Cuando un podenco entra en la zarza se toma su tiempo para buscar los rastros del conejo, ya que éste puede permanecer totalmente inmóvil, sin generar ningún tipo de rastro y escasísimos vientos, incluso a pocos centímetros del paso del perro, o bien puede intentar burlar una y otra vez al perro yendo de acá para allá en el interior de la mata. Un comportamiento muy similar al que desarrolla la codorniz en las zonas más tupidas y ante el cual el podenco sabe muy bien cómo reaccionar.
Perros de pelo largo. Drahthaar y grifón korthals son también perros englobados en el grupo de cazadores polivalentes, y entre esa polivalencia encontramos buenas mañas para dar caza a la codorniz. Quizá debamos señalar una gran cualidad que repiten habitualmente los ejemplares de estas razas de mostradores continentales: su precocidad. Aprenden de manera muy rápida, convirtiéndose en verdaderos expertos a edades muy tempranas, algo que se aprovecha en toda Europa para sacar el máximo partido a los mejores ejemplares destinándolos a las más duras y completas pruebas de caza y a las modalidades más diversas. Esto cuenta con una ventaja: el perro experimentado, que conozca la pieza y sus argucias, dará mejores resultados este verano.

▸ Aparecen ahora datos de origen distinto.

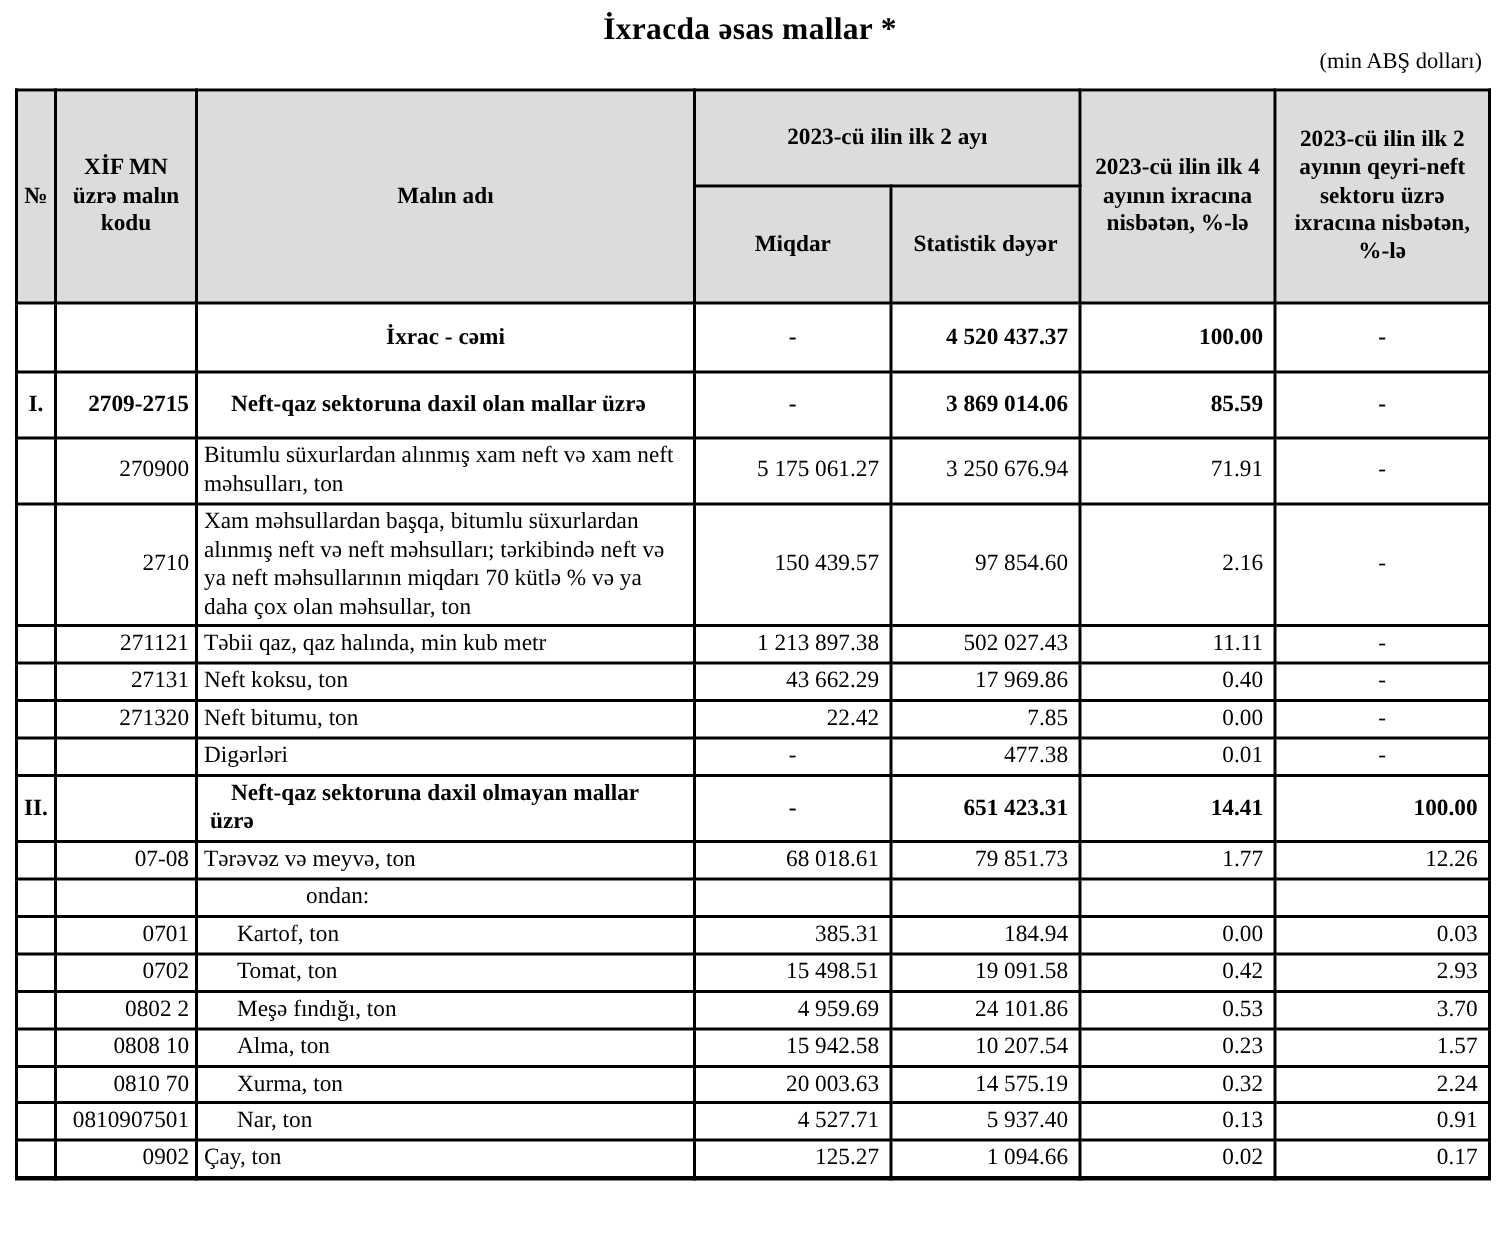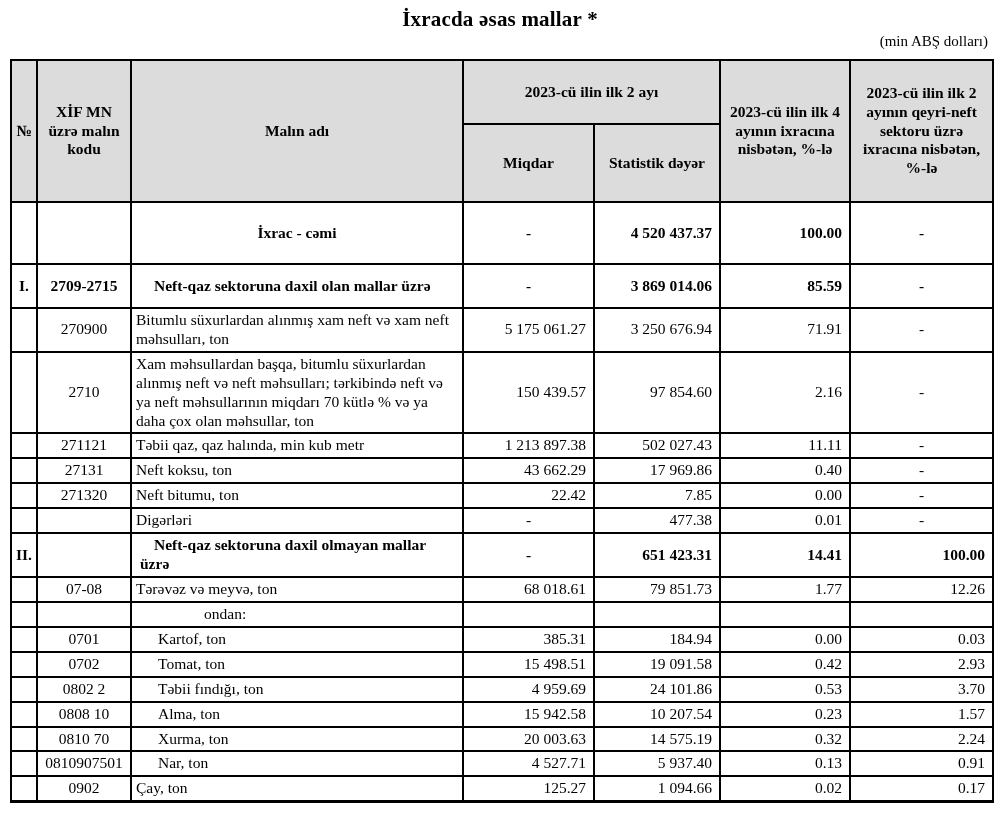"İxrac - cəmi" tr.total td { height: 62px -> 46px }
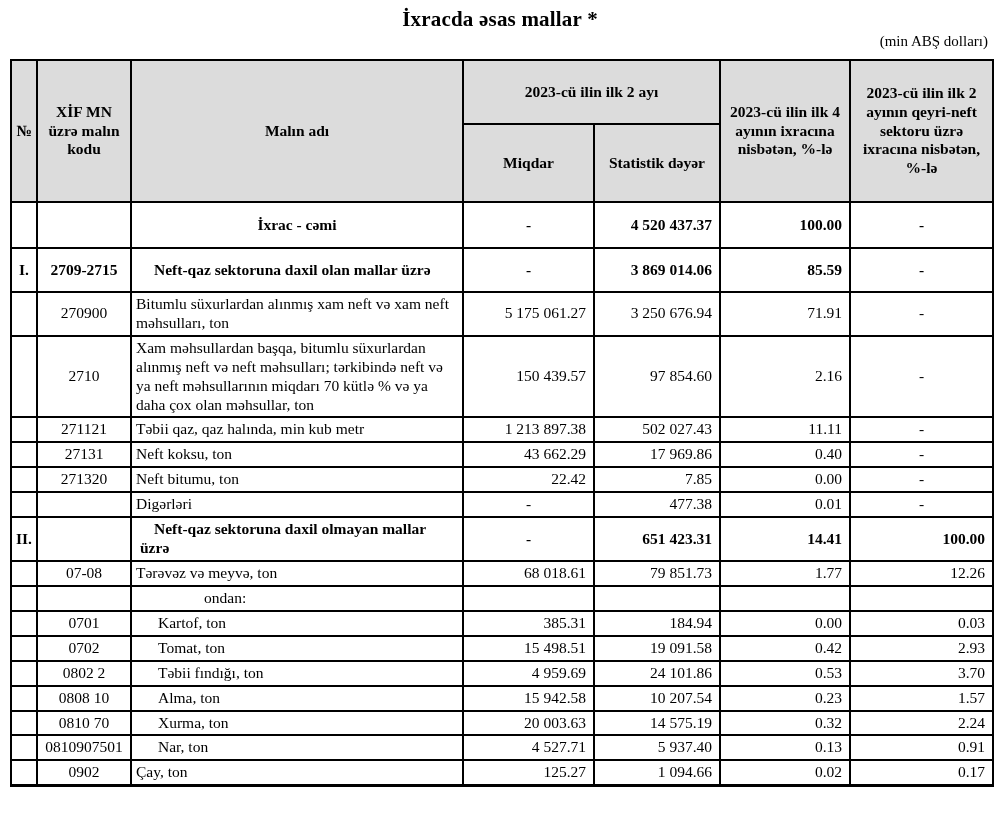"2709-2715" td.cell-code { text-align: center -> right }
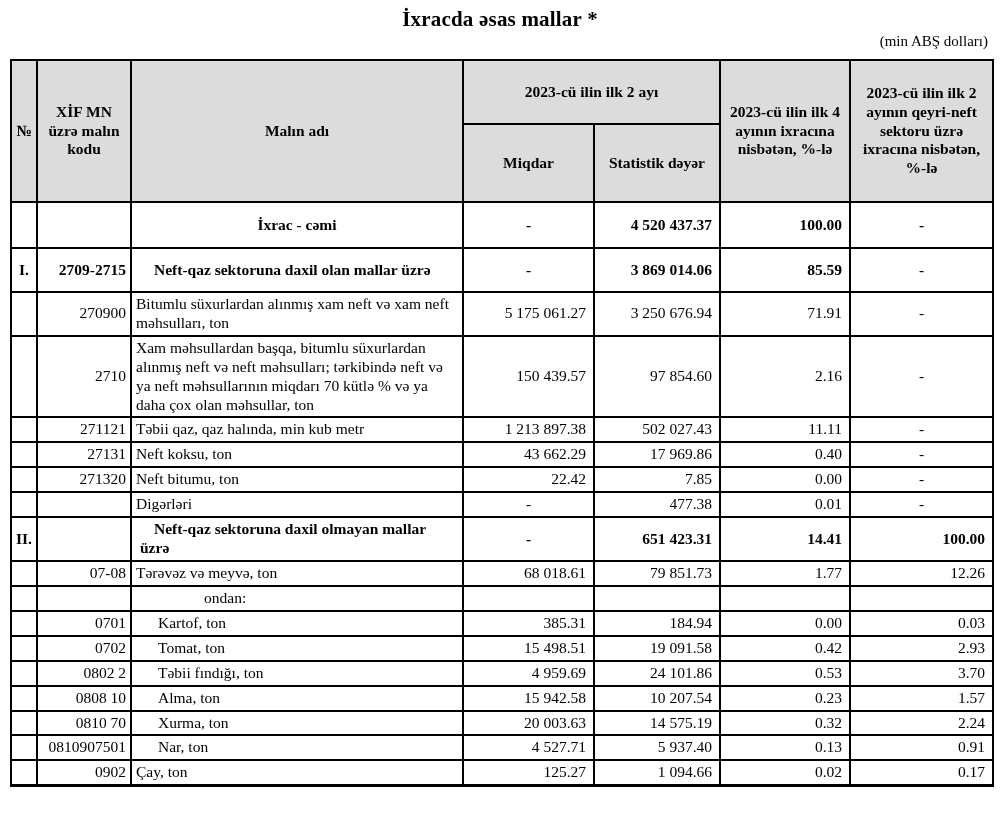"Təbii fındığı, ton" td.cell-name { text: Təbii -> Meşə }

Como buenos polivalentes, cualquier terreno es propicio para que cacen en él drahthaars y korthals, tanto los llanos como los arroyos y riberas, sin olvidarnos del monte, en el que muchas veces se internan codornices revoladas o que han apeonado huyendo de algo. Por ello, las manchas que circundan cultivos o siembras pueden tener codornices que estos perros encontrarán con gran eficacia, haciéndonos dudar si está parado frente a un conejo o una codorniz.